New Brunswick Society of Certified Engineering Technicians and Technologists
- Founded: 1968
- Focus: Certification of engineering technicians and technologists
- Location: New Brunswick, Canada;
- Origins: Trade name of Association of Certified Engineering Technicians and Technologists of New Brunswick
- Region served: New Brunswick
- Method: National Technology Benchmarks
- Website: nbscett.nb.ca

= NBSCETT =

Organization of Canada

The New Brunswick Society of Certified Engineering Technicians and Technologists (NBSCETT) is New Brunswick's independent certifying body for engineering/applied science technicians and technologists. NBSCETT was established in 1968.
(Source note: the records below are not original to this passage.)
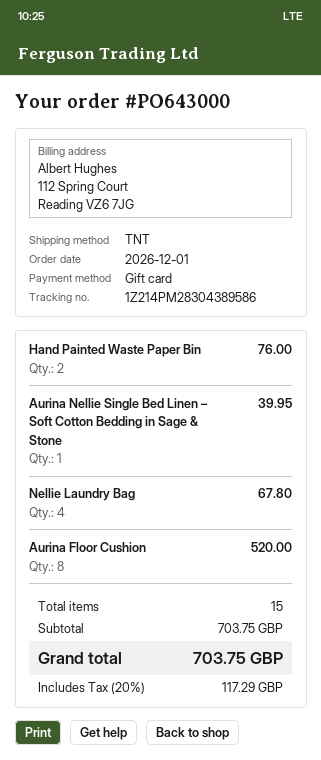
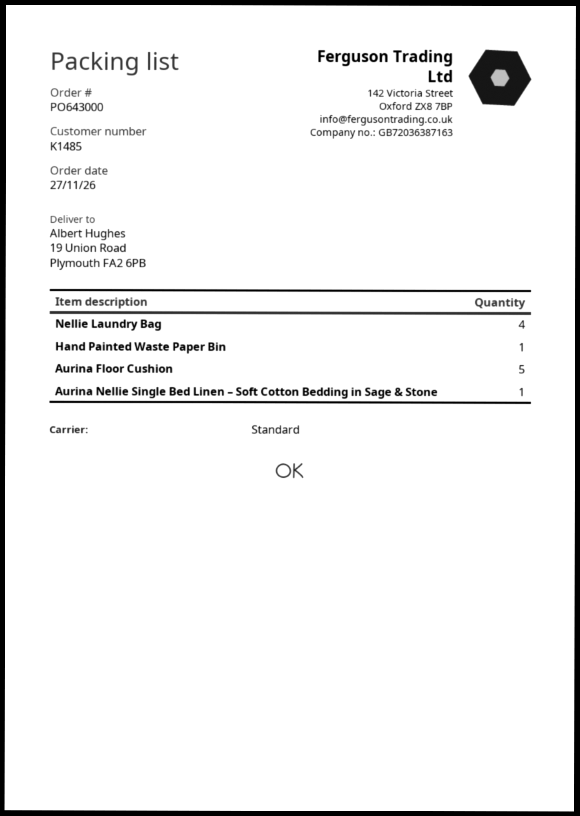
order date: 2026-12-01 -> 2026-11-27
shipping method: TNT -> standard
Hand Painted Waste Paper Bin: 2 -> 1
Aurina Floor Cushion: 8 -> 5

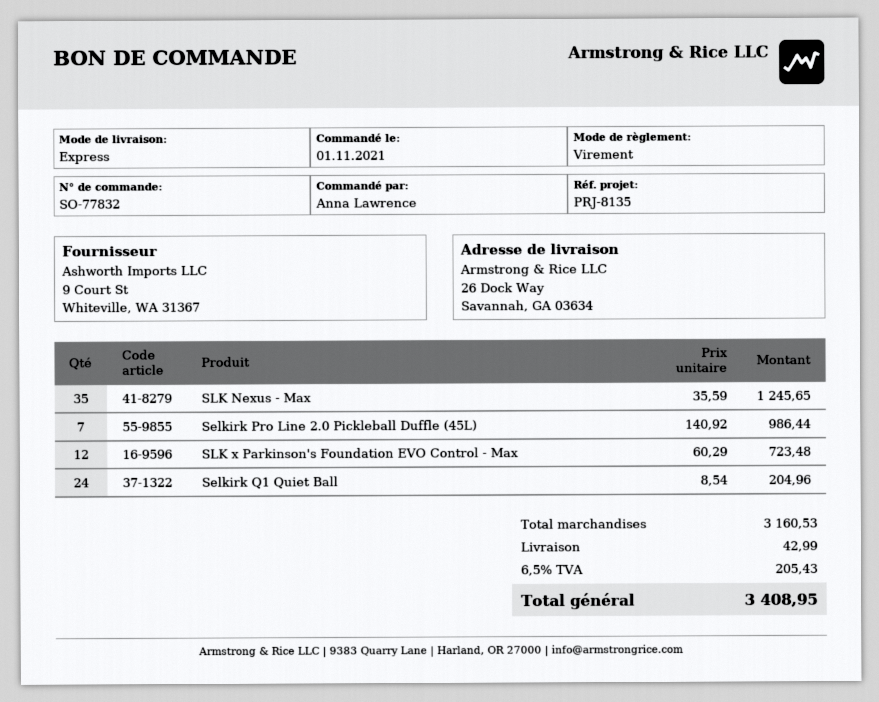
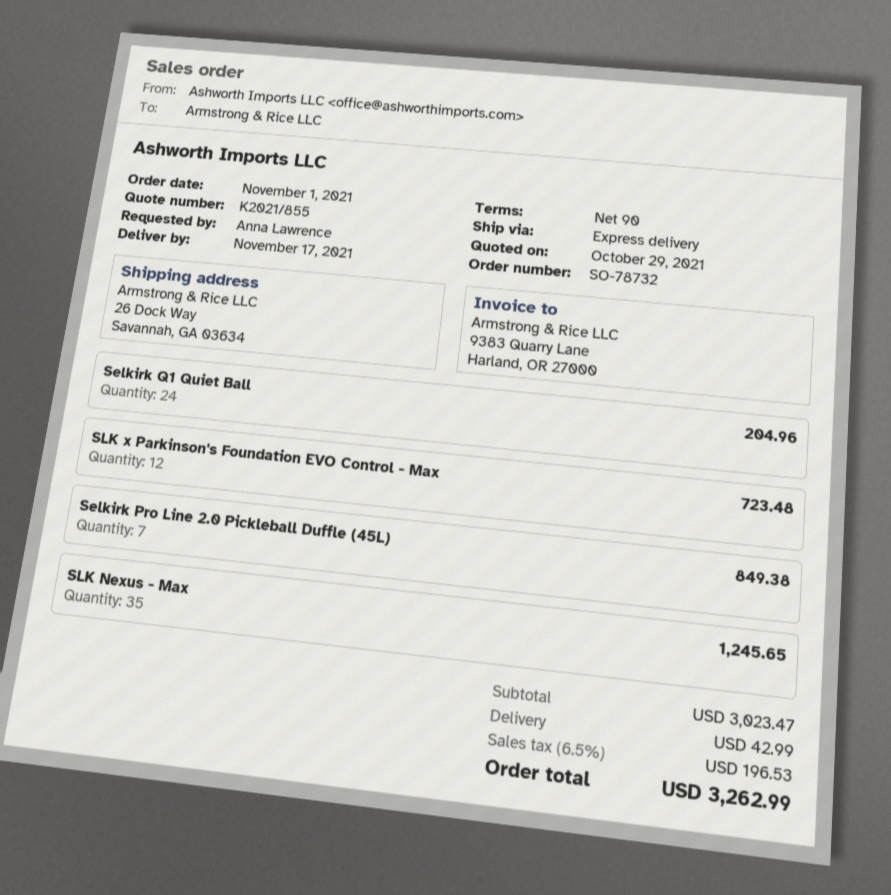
order number: SO-77832 -> SO-78732
Selkirk Pro Line 2.0 Pickleball Duffle (45L): 7 for 986.44 -> 7 for 849.38
subtotal: 3160.53 -> 3023.47
tax: 6.5% = 205.43 -> 6.5% = 196.53
total: 3408.95 -> 3262.99

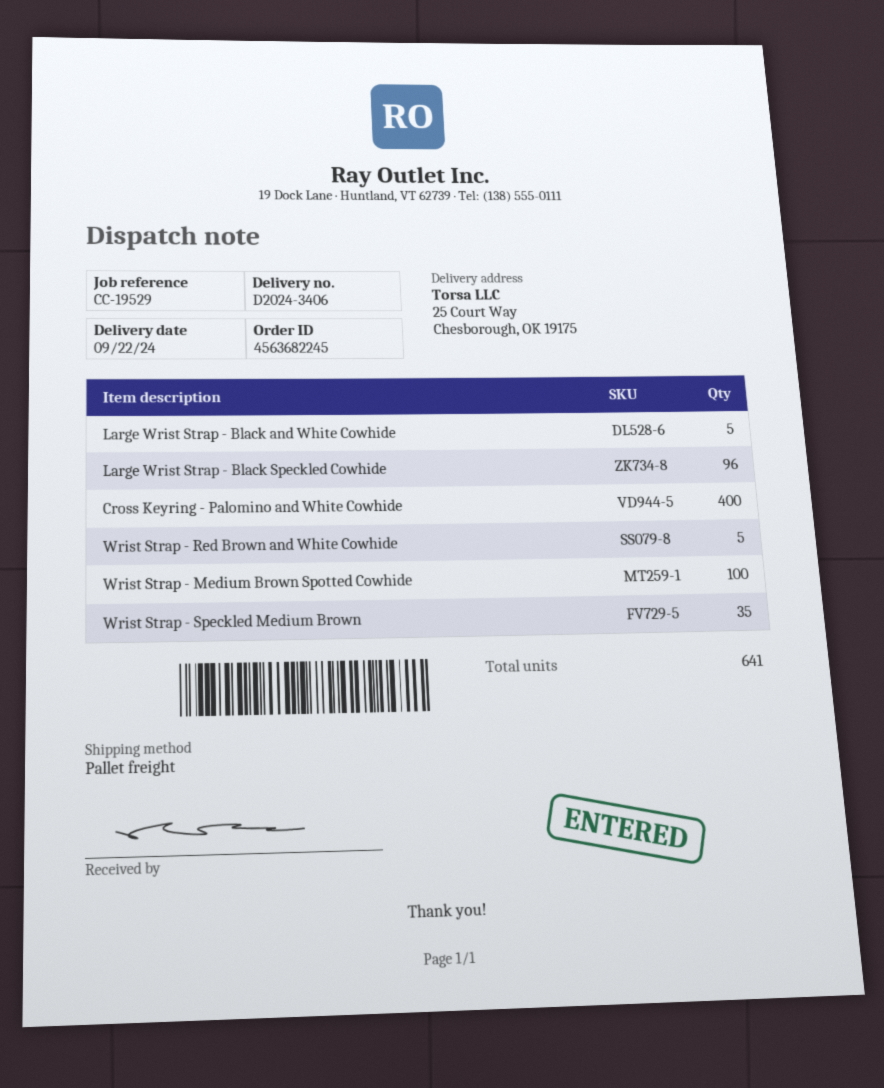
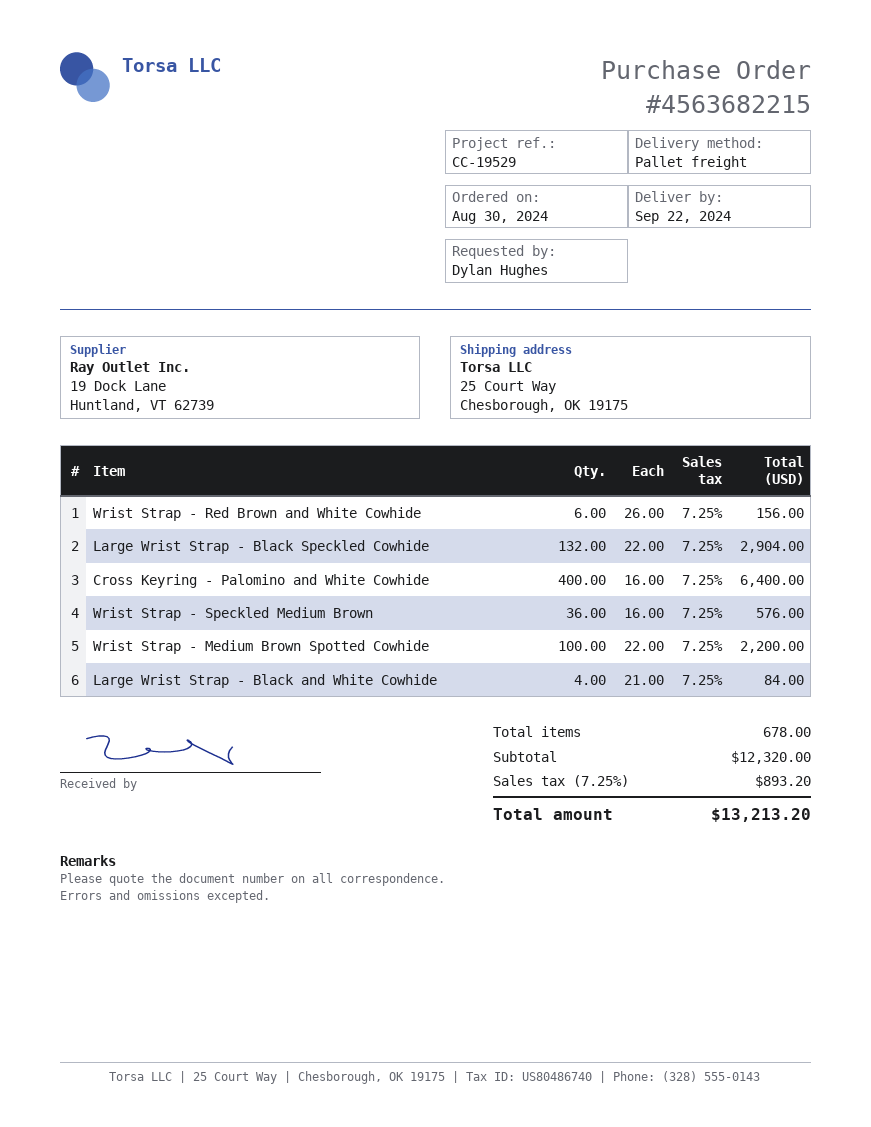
order number: 4563682245 -> 4563682215
Large Wrist Strap - Black and White Cowhide: 5 -> 4
Large Wrist Strap - Black Speckled Cowhide: 96 -> 132
Wrist Strap - Red Brown and White Cowhide: 5 -> 6
Wrist Strap - Speckled Medium Brown: 35 -> 36
total quantity: 641 -> 678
It confers the designations "C.Tech" and "P. Tech" which are symbols of achievement in engineering/applied science technology and are legally protected for use only by fully certified members. The designations are recognized across Canada by many employers and other engineering professionals through the efforts of provincial associations that make up the Canadian Council of Technicians and Technologists (CCTT). Though CCTT being a signatory, NBSCETT recognizes international transfer-ability through the Sydney Accord, the Dublin Accord and the Engineering Technologist Mobility Forum, which confers the ability to award the designation IntET (Canada) for Technologists who wish to work internationally.